DATA PROVIDED —
╭──
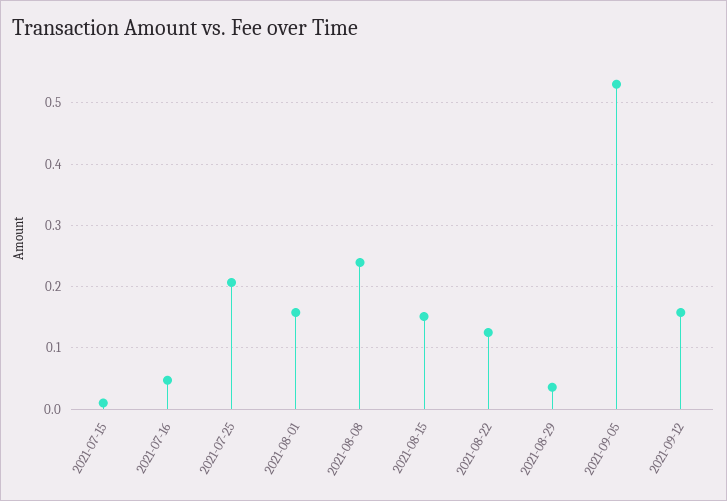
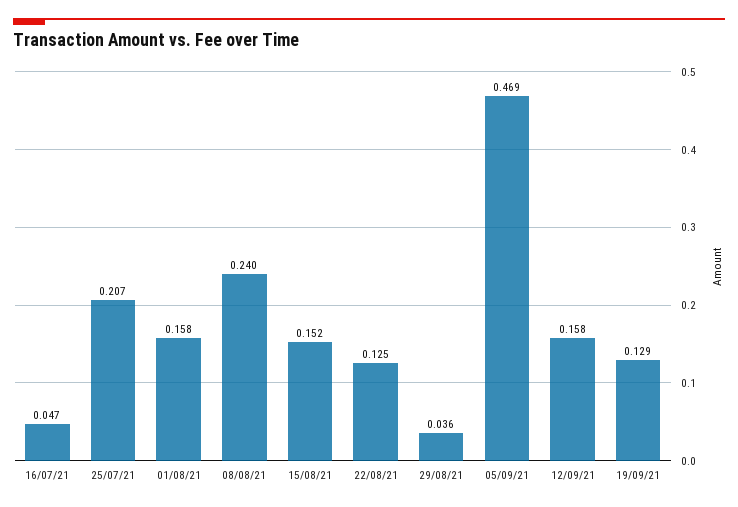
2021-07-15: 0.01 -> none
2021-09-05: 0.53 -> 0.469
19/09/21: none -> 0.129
╰──
╭──
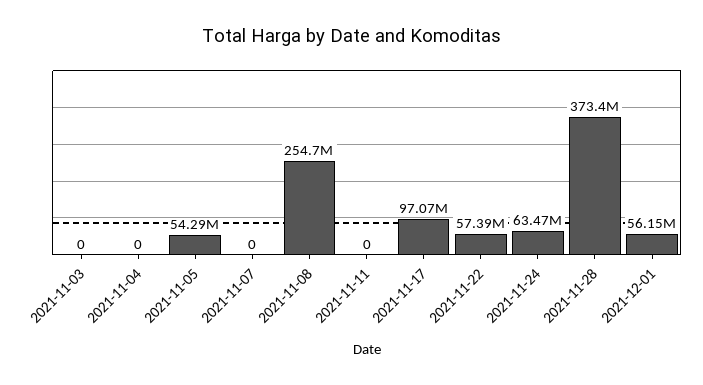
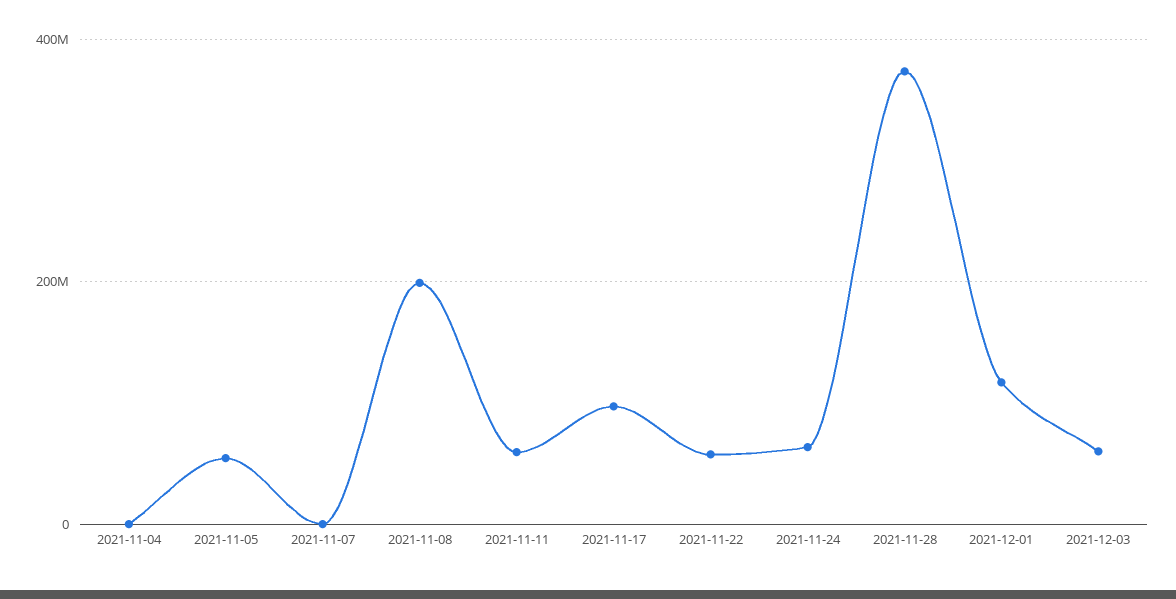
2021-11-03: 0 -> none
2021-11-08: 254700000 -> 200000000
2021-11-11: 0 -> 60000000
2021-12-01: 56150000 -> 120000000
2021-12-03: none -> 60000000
╰──
╭──
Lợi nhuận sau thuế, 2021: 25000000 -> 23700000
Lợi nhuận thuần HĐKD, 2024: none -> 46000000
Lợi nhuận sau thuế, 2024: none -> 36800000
╰──
YOUR GOAL — Using the entries above, extract exactly the span from the line with "2021-07-15: 0.01 -> none" to the line with "19/09/21: none -> 0.129", both lines included; leave out everything else.

TASK RESPONSE —
2021-07-15: 0.01 -> none
2021-09-05: 0.53 -> 0.469
19/09/21: none -> 0.129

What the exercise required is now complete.